Truth be told, I'm not terribly considered by his age alone.  34 isn't ancient in the NHL these days. Forwards like Rod Brind'Amour and Ray Whitney have proven that a player can be near his 40s and still be a very productive hockey player.  But I really do think last season was the perfect storm for Langenbrunner in terms of production.  His linemates worked as hard or harder than he did, they all worked very well together, and the guy caught fire more than a few times last season. 

That said, I still expect him to line up with Parise and Zajac as the Devils' first scoring line.  I still expect him to be responsible defensively while going forward, as that has been his game for his career.
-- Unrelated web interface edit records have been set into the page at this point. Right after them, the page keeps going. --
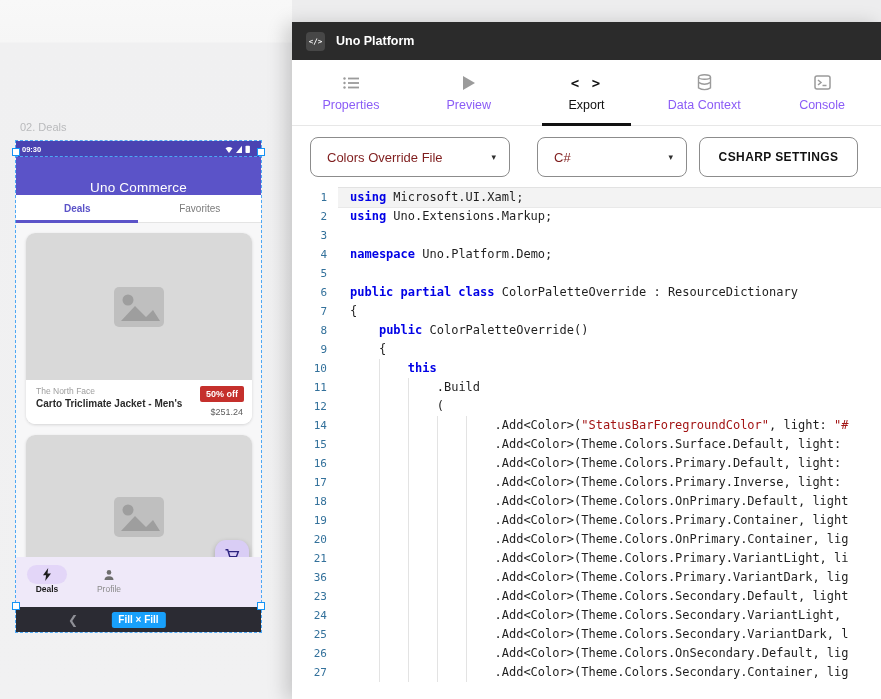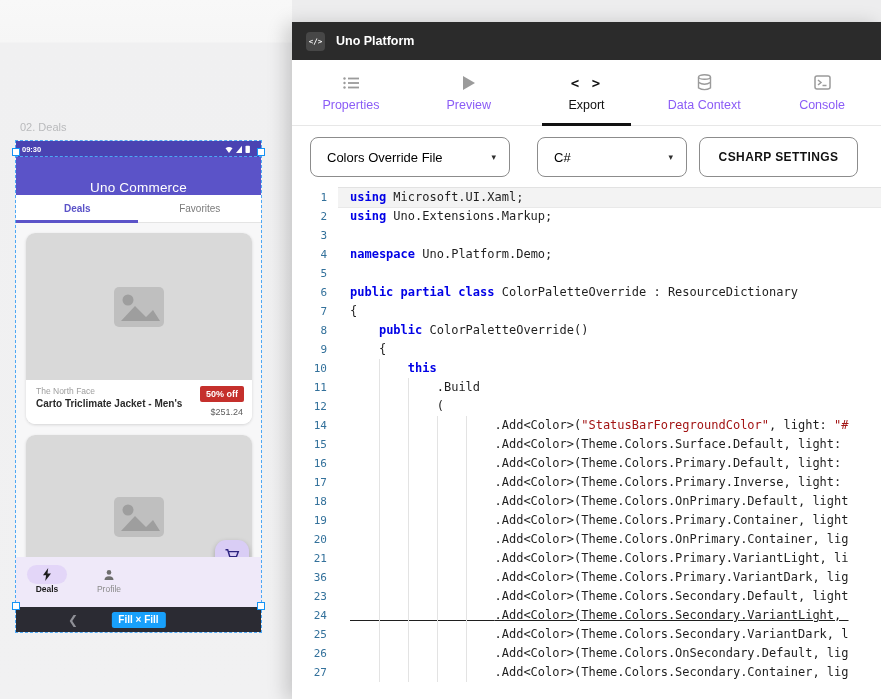--- a/index.html
+++ b/index.html
@@ -78,7 +78,7 @@
   .toolbar { position:absolute; left:0; top:104px; width:100%; height:60px; }
   .dd { position:absolute; top:11px; height:40px; border:1.2px solid #8c8c8c; border-radius:8px;
         display:flex; align-items:center; background:#fff; cursor:pointer; }
-  .dd .ddlabel { margin-left:16px; font-size:13px; color:#000000; }
+  .dd .ddlabel { margin-left:16px; font-size:13px; color:#7f1d1d; }
   .dd .caret { position:absolute; right:13px; font-size:9px; color:#2e2e2e; }
   .settings-btn { position:absolute; top:11px; left:407px; width:159px; height:40px; border:1.2px solid #8c8c8c;
                   border-radius:8px; background:#fff; font-size:12px; font-weight:bold; letter-spacing:.4px;

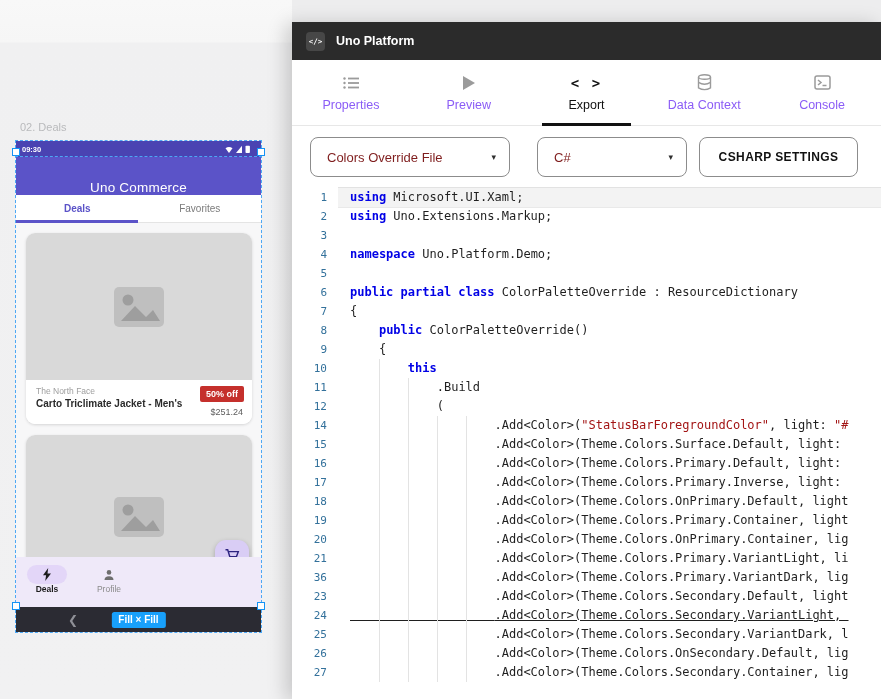--- a/index.html
+++ b/index.html
@@ -358,7 +358,7 @@
         </div>
         <div class="code-line">
           <span class="ln">24</span>
-          <span class="ctext" style="padding-left: 12px; text-decoration: underline;"><span class="guide" style="left: 40.88px;"></span><span class="guide" style="left: 69.76px;"></span><span class="guide" style="left: 98.64px;"></span><span class="guide" style="left: 127.52px;"></span><span>                    </span><span class="tok-p">.Add&lt;Color&gt;(Theme.Colors.Secondary.VariantLight, </span></span>
+          <span class="ctext" style="padding-left: 12px;"><span class="guide" style="left: 40.88px;"></span><span class="guide" style="left: 69.76px;"></span><span class="guide" style="left: 98.64px;"></span><span class="guide" style="left: 127.52px;"></span><span>                    </span><span class="tok-p">.Add&lt;Color&gt;(Theme.Colors.Secondary.VariantLight, </span></span>
         </div>
         <div class="code-line">
           <span class="ln">25</span>

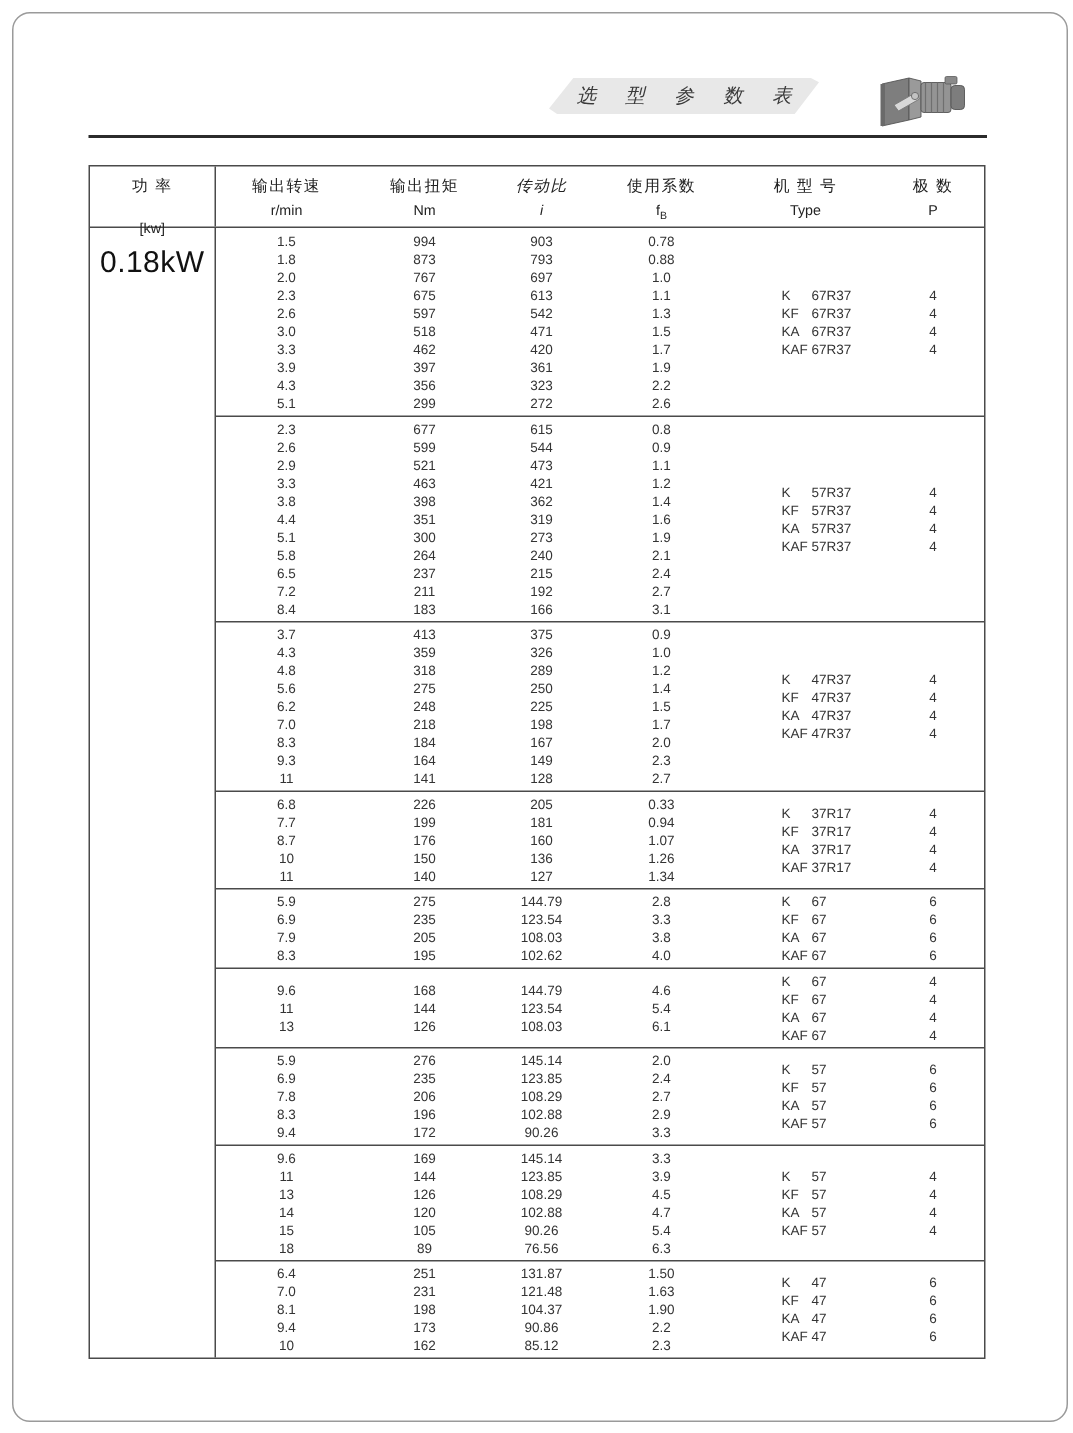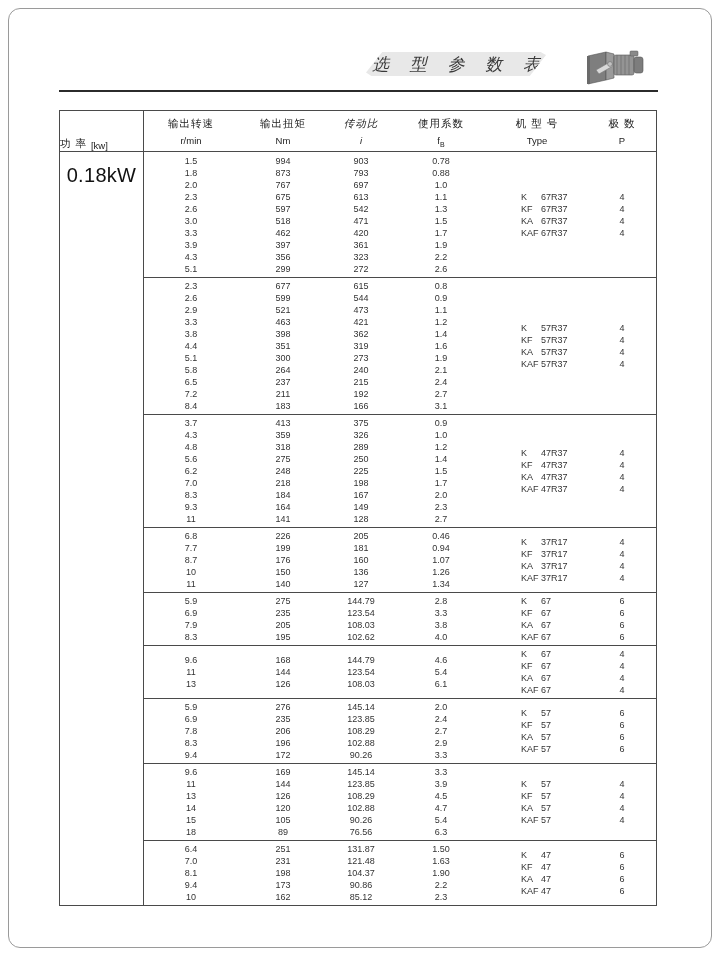--- a/index.html
+++ b/index.html
@@ -22,7 +22,7 @@
     display: flex; align-items: center; justify-content: center;
   }
   .title-text {
-    font-style: italic; font-size: 17px; letter-spacing: 8px;
+    font-style: italic; font-size: 13px; letter-spacing: 8px;
     padding-left: 8px; color: #3a3a3a; white-space: nowrap;
   }
   .title-rule {

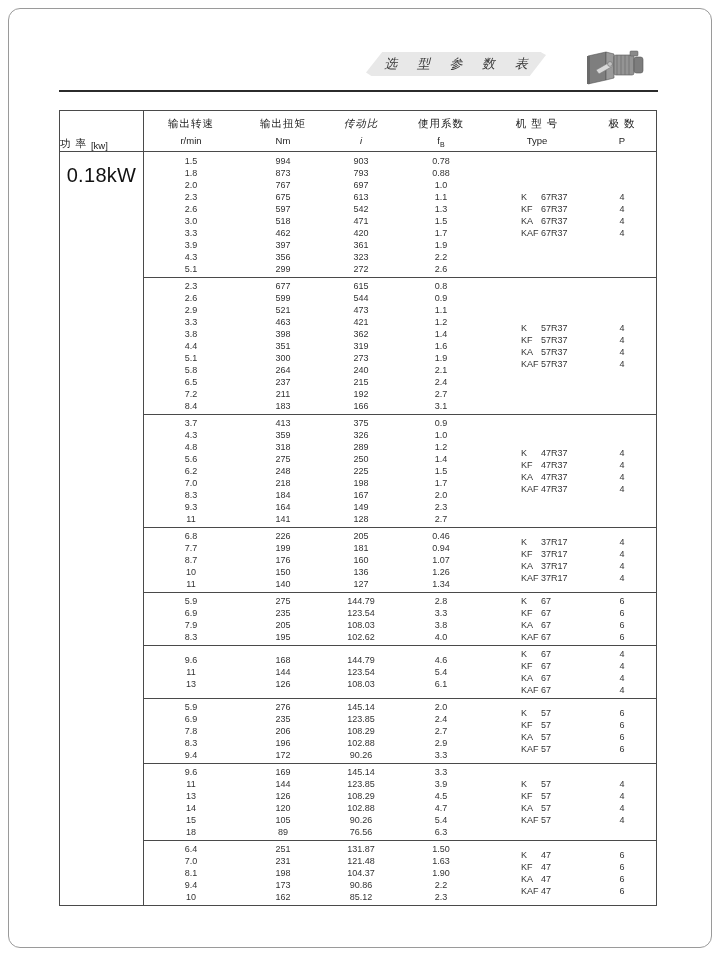--- a/index.html
+++ b/index.html
@@ -42,8 +42,8 @@
   }
   .th-power {
     width: 84px; border-right: 1px solid var(--line, #4a4a4a);
-    display: flex; flex-direction: row; align-items: flex-end;
-    padding-top: 6px; gap: 4px;
+    display: flex; flex-direction: column; align-items: center;
+    padding-top: 6px; gap: 16px;
   }
   .th-rest { position: relative; flex: 1; }
   .th-col {

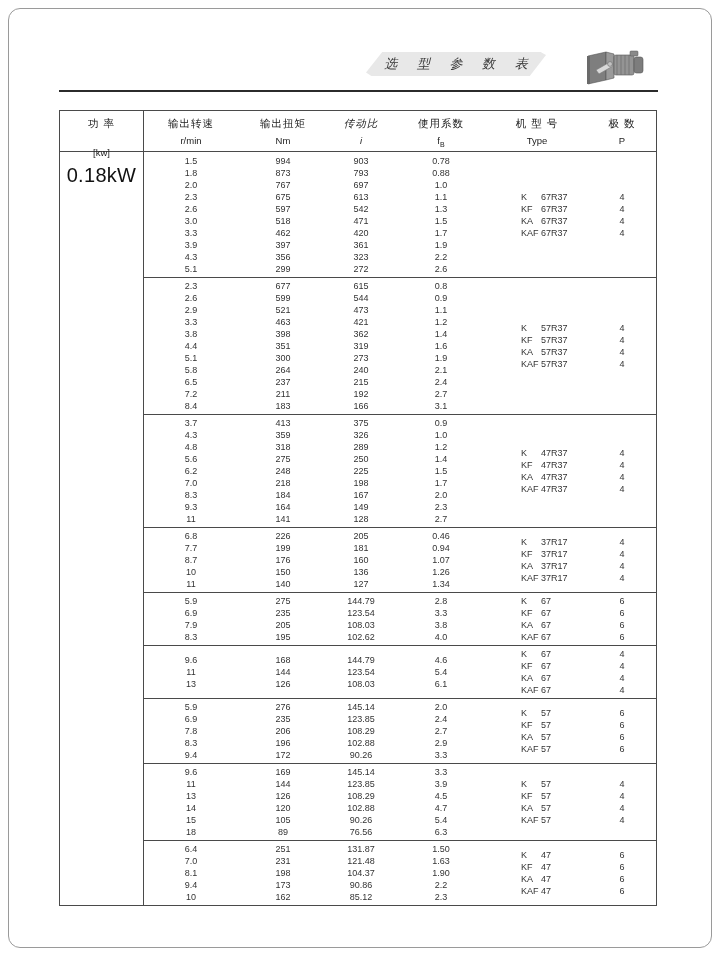--- a/index.html
+++ b/index.html
@@ -423,7 +423,7 @@
               <span class="cell c-speed">6.8</span>
               <span class="cell c-torque">226</span>
               <span class="cell c-ratio">205</span>
-              <span class="cell c-factor">0.46</span>
+              <span class="cell c-factor">0.33</span>
             </div>
             <div class="drow">
               <span class="cell c-speed">7.7</span>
I still expect him to lead.  I still expect him to unload some big shots.  And he'll do all of that and do it well, I'm sure.  But what I don't expect is 29 goals and 69 points.  I can't help but think just out of sheer likelihood that his 2009-10 numbers will go down to more in line with the rest of his career.   If Langenbrunner can contribute about 20 goals and about 50 points along what he normally brings to the team, then I'd say I'll be pleased with his production.  With respect to overall offense, I don't think it's unfair to expect about 9 more goals from the rest of the team to make up the difference.

Perhaps I'm off the mark here.  Maybe you think he'll match next year's numbers for whatever reason (e.g. retained chemistry with Zajac and Parise, still has a big shot, did awesomely despite my limited expectations last summer).  Or perhaps you agree.  Either way, let's talk about what you currently expect - not want, not desire, not need, but expect - from Jamie Langenbrunner next season.